A hail of bullets found it two seconds later, from off to the left. She sighted carefully down her Beretta and squeezed off three shots, spacing them a foot apart to allow for some decay over the sixty yards of distance. The Beretta’s maximum effective range was fifty yards, but she’d worked wonders with one at up to eighty. Not stellar, but still effective enough to be deadly.
“You see anything on your side?” she whispered to Rob.
“Negative.”
“Want to switch weapons for a few minutes? I want to try to get up onto the roof.”
“Sure. I feel like I’m outgunning the poor slobs at this point with an M4 against some Chinese pop guns, anyway.”
She sidled next to him and ejected the magazine from the M4, replacing Rob’s half-full one with the last full clip.
“There can’t be too many left,” she reasoned. “They seem to have lost their stomach for a fight.”
“Let’s hope so. Go do your worst,” Rob said, then returned to scrutinizing the periphery. “It’ll be dark within another fifteen minutes. At that point, if we can reach the saddlebags, we’ll have night vision, and then we can go rabbit hunting.”
“Good point. But by then they’ll be dead.”
“Big talker.”
She eyed the area of the roof near the far wall; a section of it had caved in long ago, bird droppings and decay surrounded the base, with rainwater streaming in from above. If the lateral supports on the walls were still good, she might be able to make it…
Jet slung the M4 strap over her shoulder and started climbing, using the same techniques she did when rock climbing. Her fingers reached and found a hold, then she pulled herself higher, the other hand and her feet probing for a new cranny.
She poked her head above the roof and then pulled herself up and out, praying that the structure wouldn’t collapse beneath her. Tree branches weaved across most of the gap, and she used their cover to camouflage her position.
The M4’s flash suppressor and silencer were good, but not magic, and the little rifle still made considerable noise, so once she started shooting, she could expect to draw fire to her position. She looked at the entangled branches, calculating whether they appeared to be able to hold her weight, and thought that they would.
Rob was right. It would be dark in no time. She could use that to her advantage.
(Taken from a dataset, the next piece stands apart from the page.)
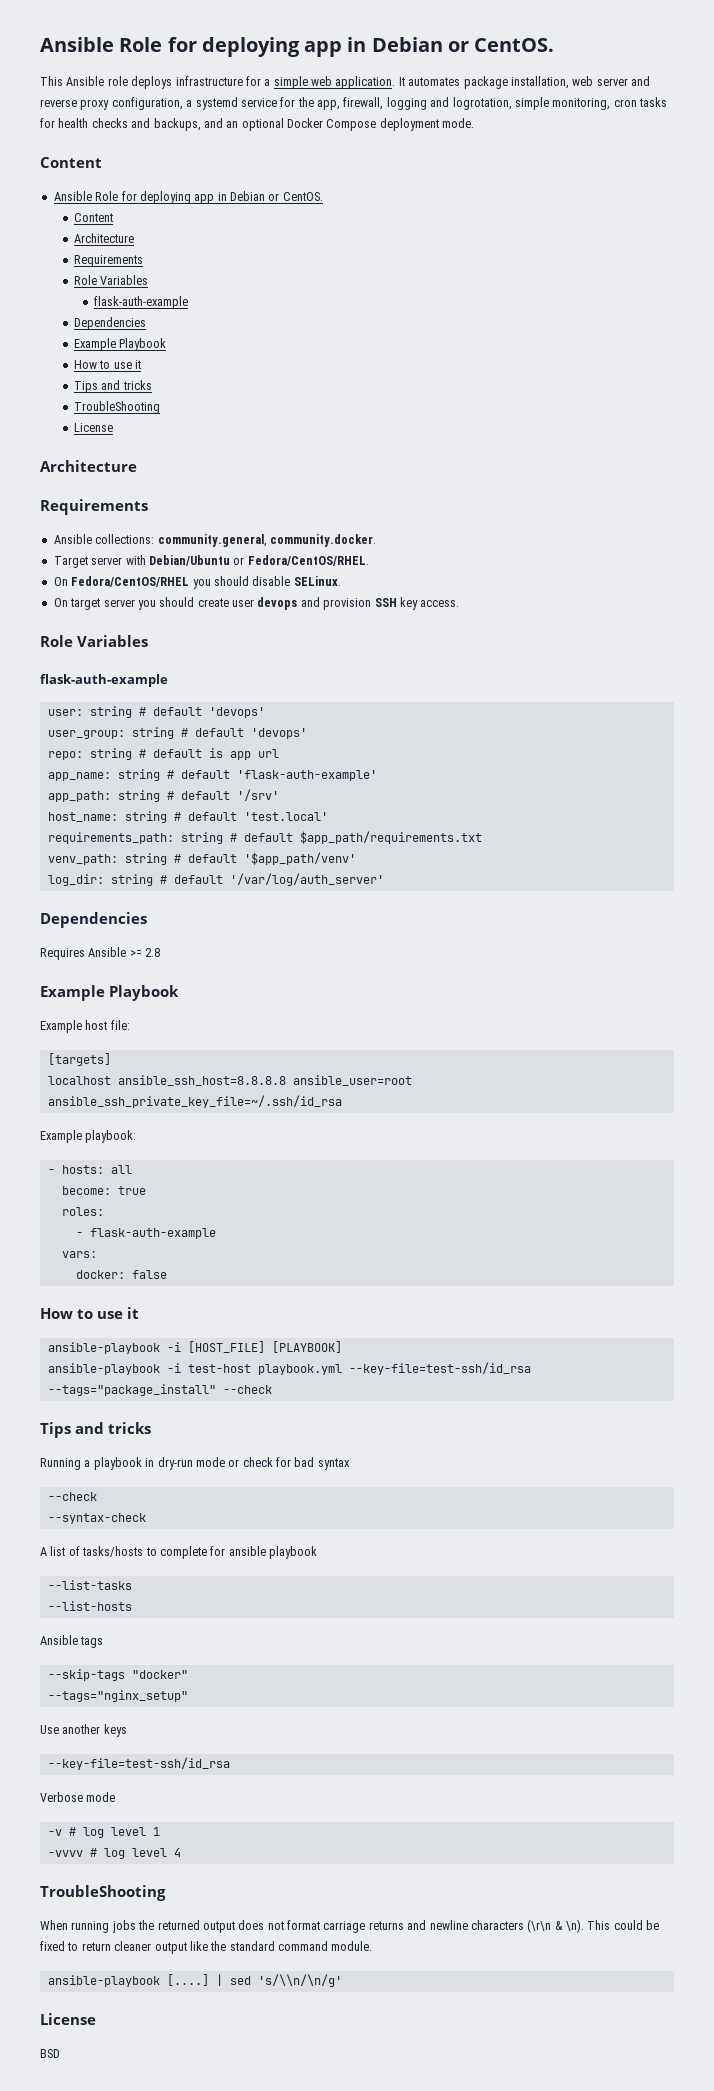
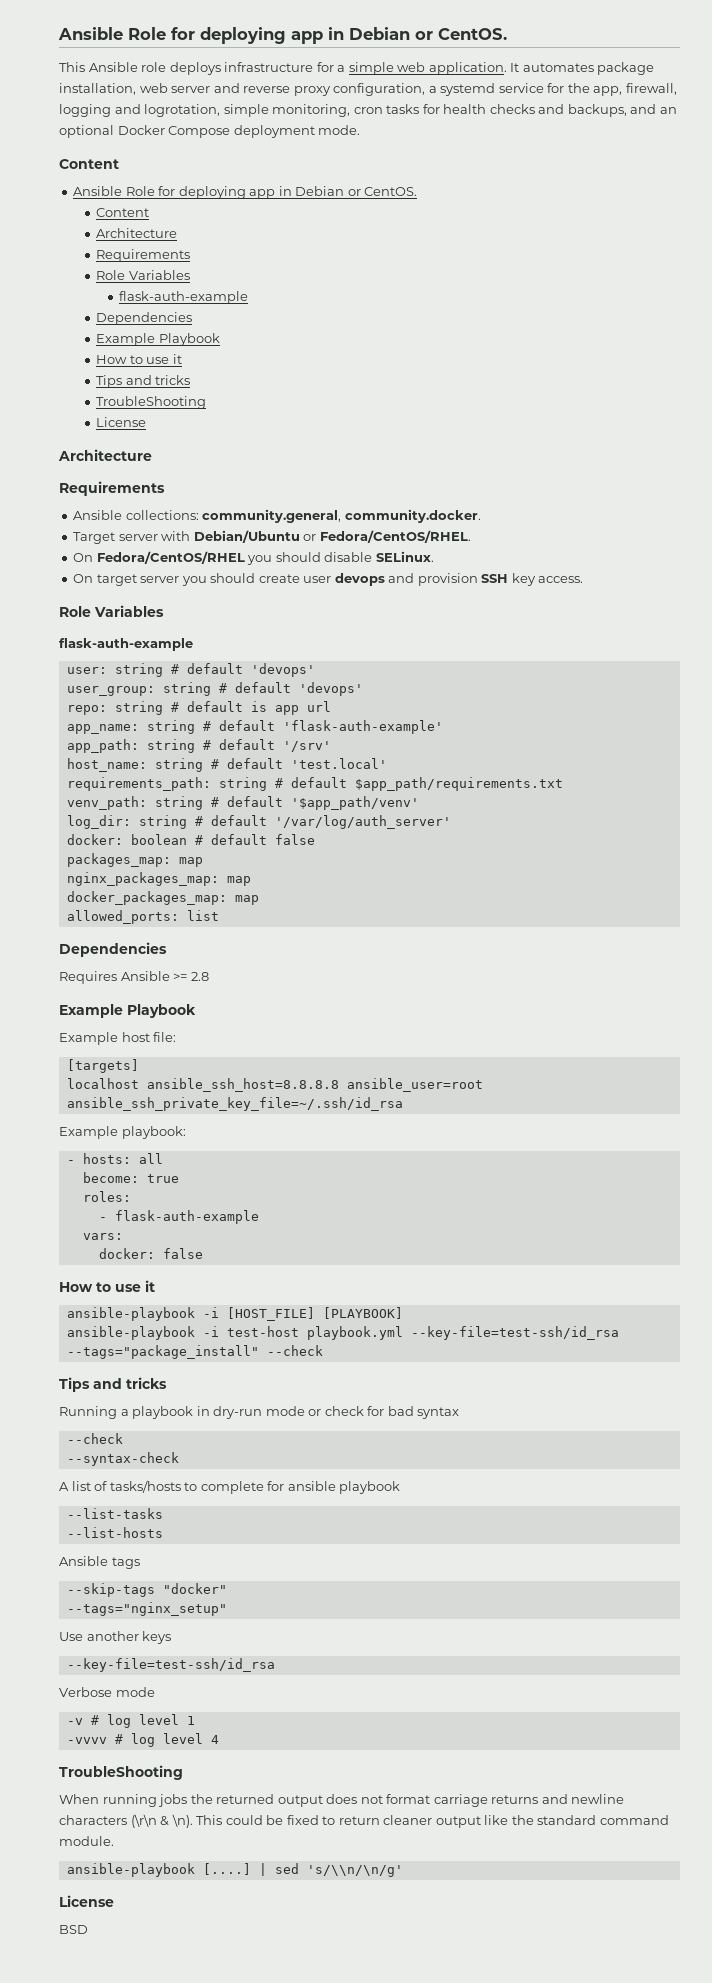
+ docker: boolean # default false
+ packages_map: map
+ nginx_packages_map: map
+ docker_packages_map: map
+ allowed_ports: list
Sounds of motion caught her attention from the game trail at the farthest reach of the temple’s grounds, and she squinted, barely able to make out two men trotting away, rifles held to their chests like newborn babies.
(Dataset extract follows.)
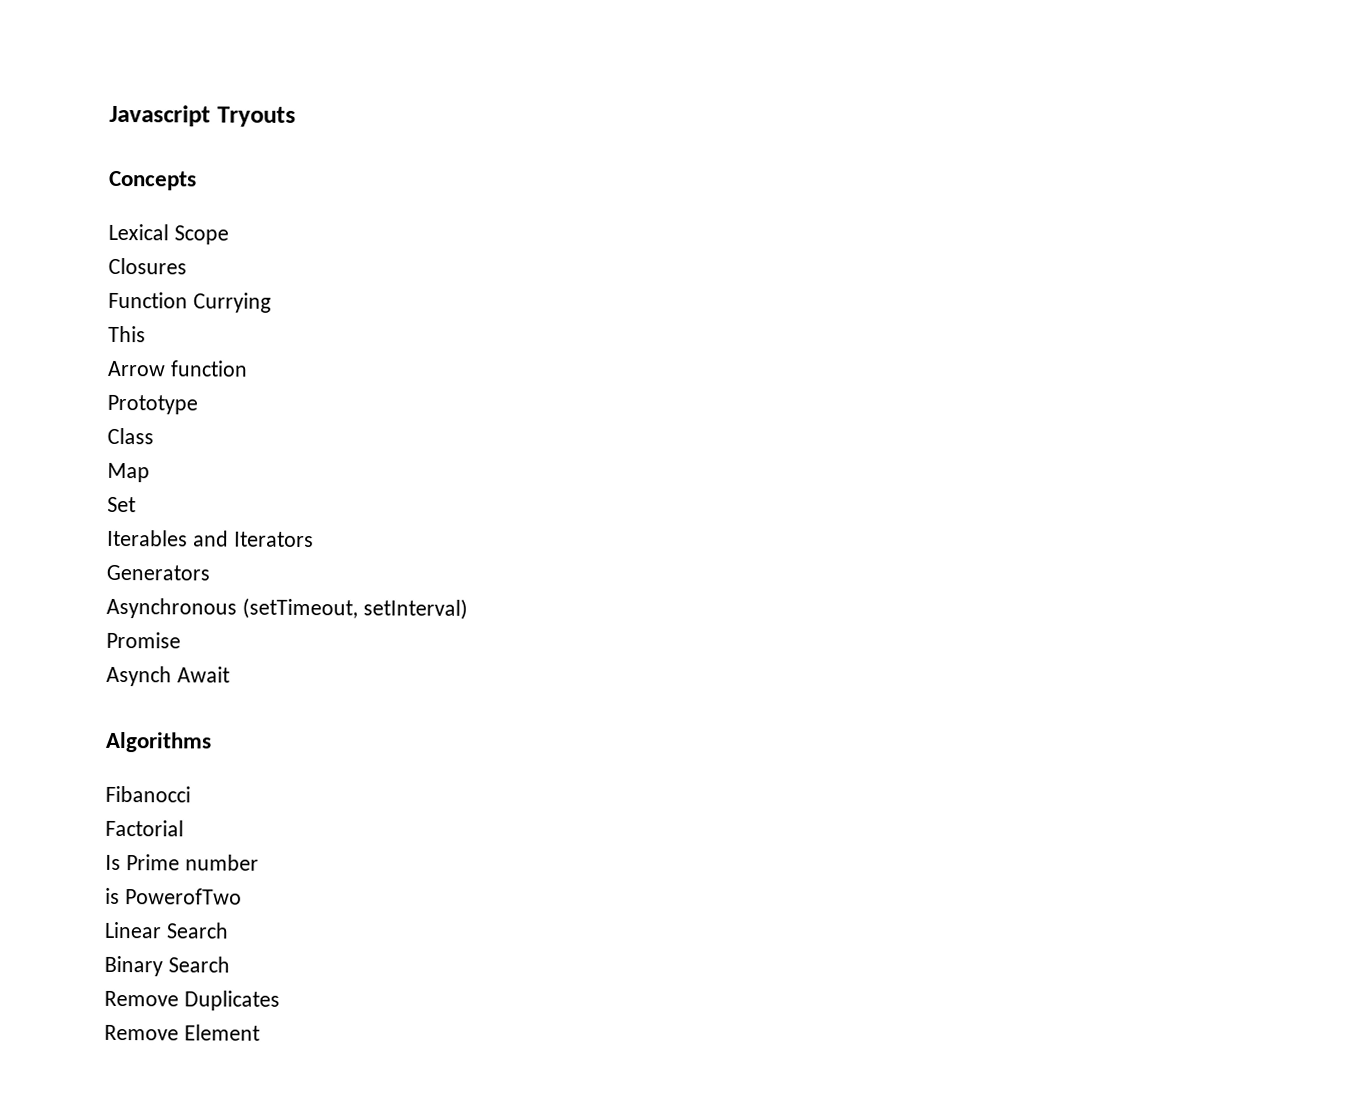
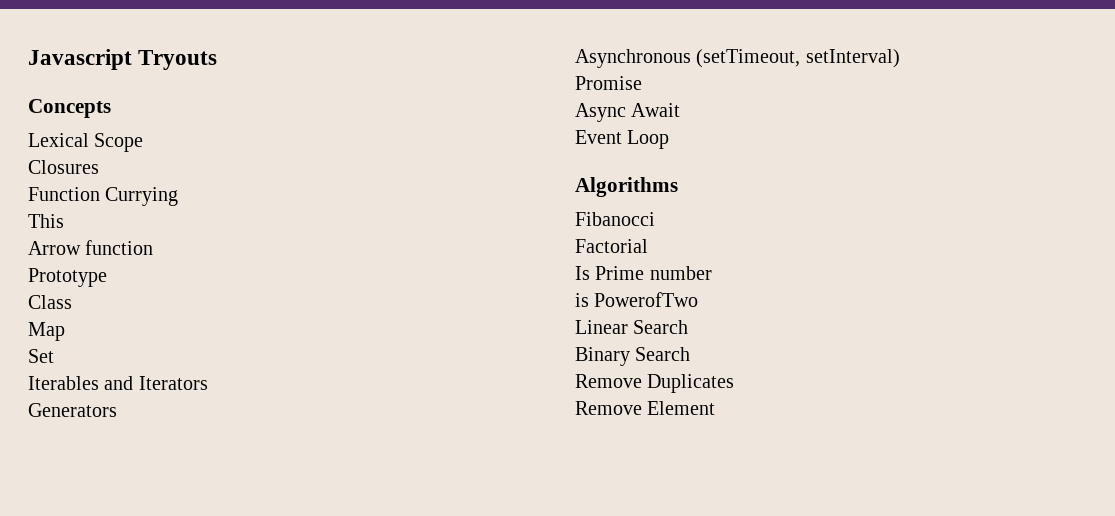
- Asynch Await
+ Async Await
+ Event Loop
She held her breath, waiting for signs of any more gunmen, but that was it.
Reaching out, she gripped the branches and pulled herself towards the tree’s trunk, the roof dropping away beneath her in jumbled fragments as it disintegrated. She found herself suspended in mid-air, the branches now her sole support in the gloom, and she steadily inched to the trunk before lowering her feet to the next tier of branches.
The two surviving men’s eyes were adjusting to the darkness when the first groaned and stumbled forward, tumbling into his companion before hitting the ground, a knife handle jutting from between his shoulder blades. His partner froze and then spun, to be confronted by a black-faced ghost pointing a wicked-looking barrel at him from twenty feet away.
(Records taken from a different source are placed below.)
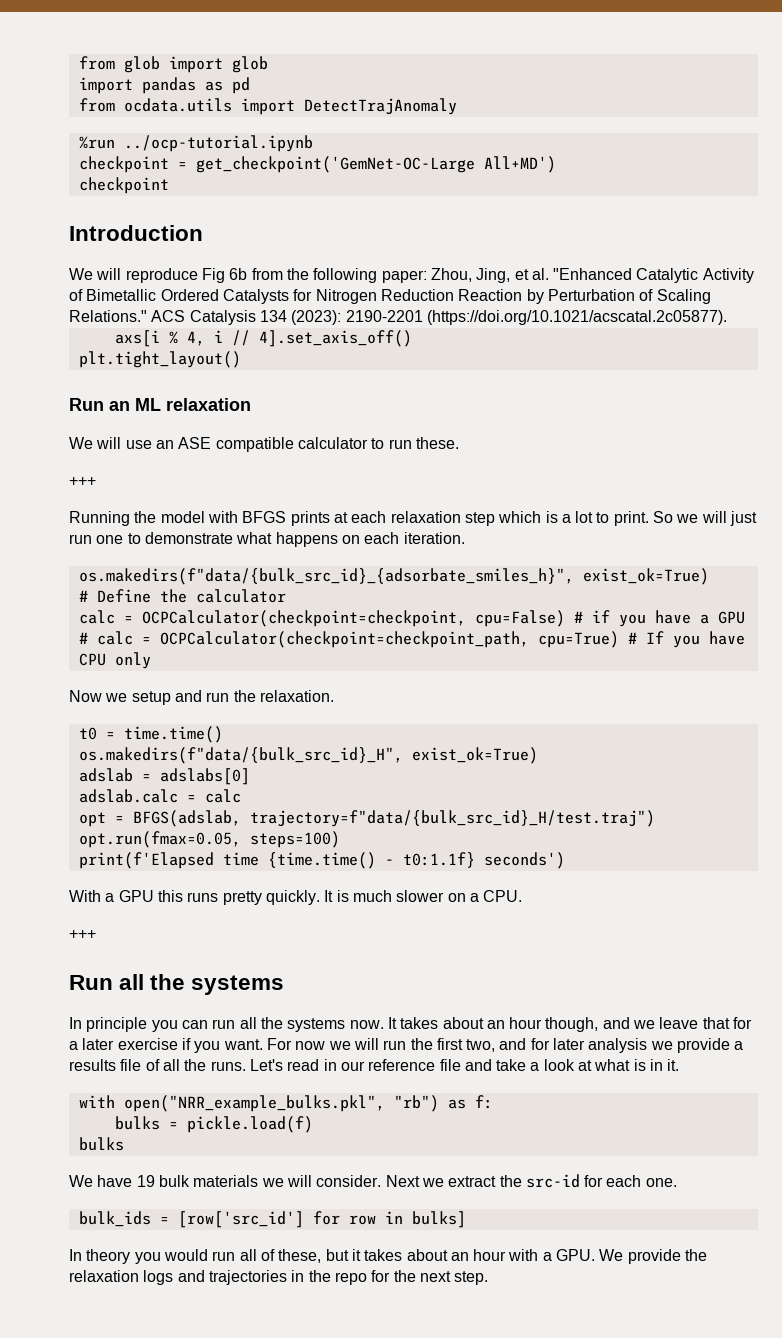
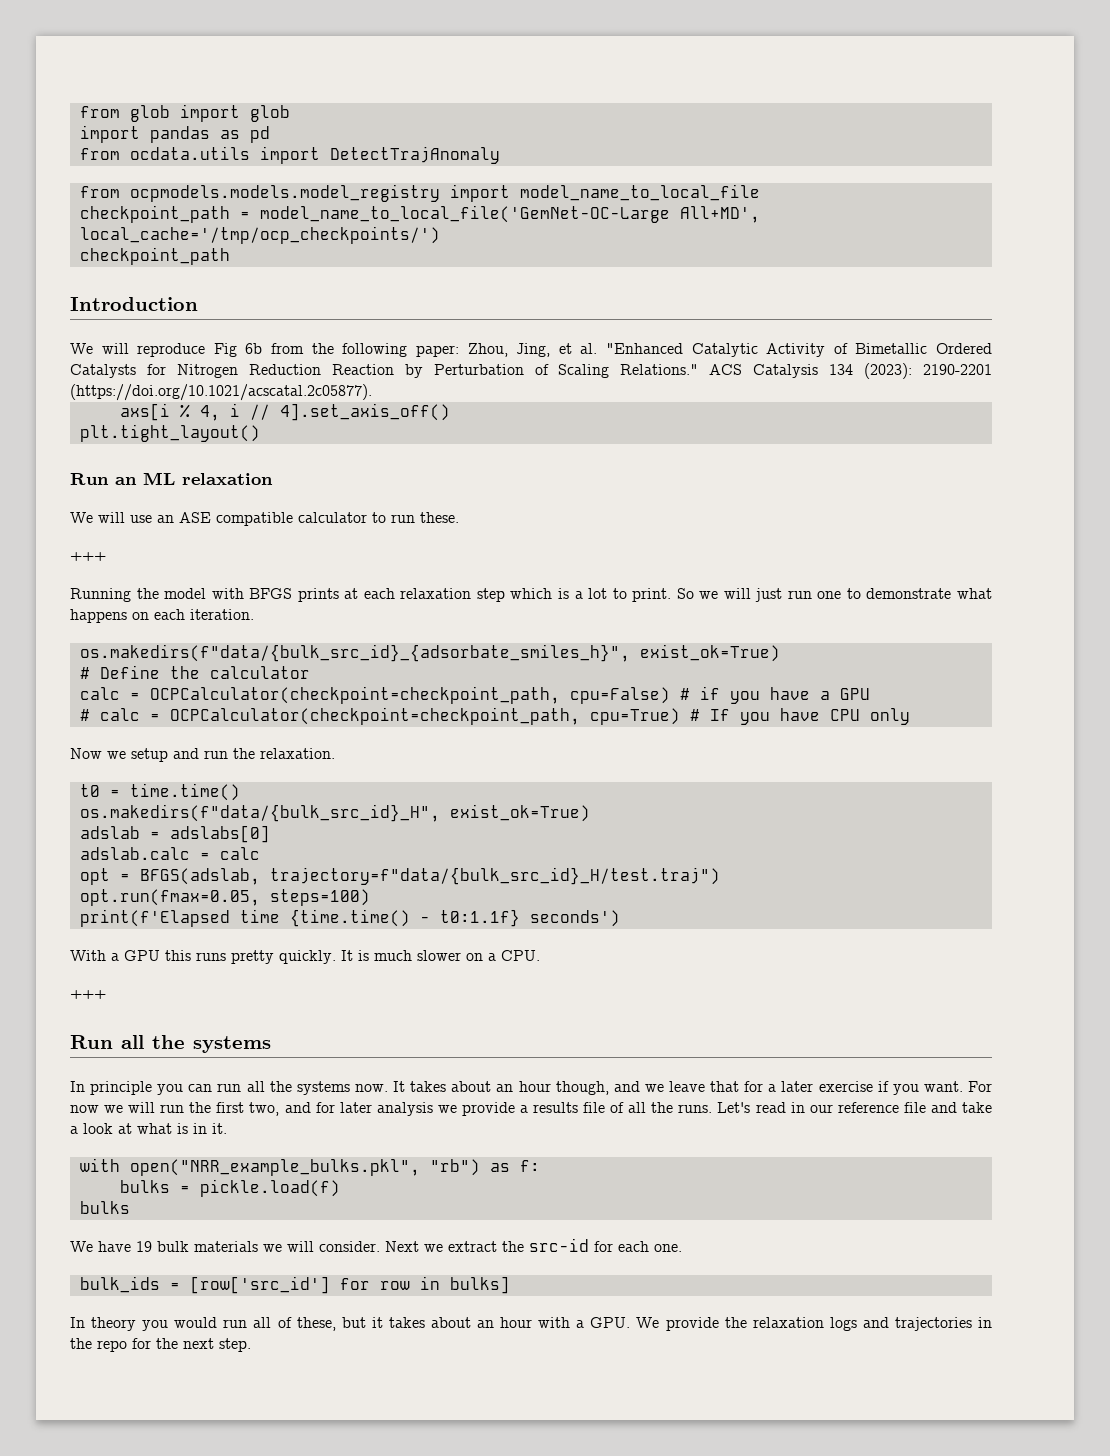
- %run ../ocp-tutorial.ipynb
- checkpoint = get_checkpoint('GemNet-OC-Large All+MD')
- checkpoint
+ from ocpmodels.models.model_registry import model_name_to_local_file
+ checkpoint_path = model_name_to_local_file('GemNet-OC-Large All+MD', local_cache='/tmp/ocp_checkpoints/')
+ checkpoint_path
- calc = OCPCalculator(checkpoint=checkpoint, cpu=False) # if you have a GPU
+ calc = OCPCalculator(checkpoint=checkpoint_path, cpu=False) # if you have a GPU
Jet could see the second of hesitation in his eyes before he brought his weapon up, and had already pulled the trigger and loosed three rounds by the time the impulse to shoot her had travelled from his brain to his hands. His chest exploded, and he dropped his rifle as he flew backwards. She was already lowering herself to one knee, anticipating further attacks, but the night was still.
She crawled to the first dead man and retrieved her throwing knife, wiping it clean on his filthy shirt before rolling him out of the way and scooping up his AK-47. She moved to the other man and quickly searched him and found another full clip, which she slid into her back pocket before edging back into the brush.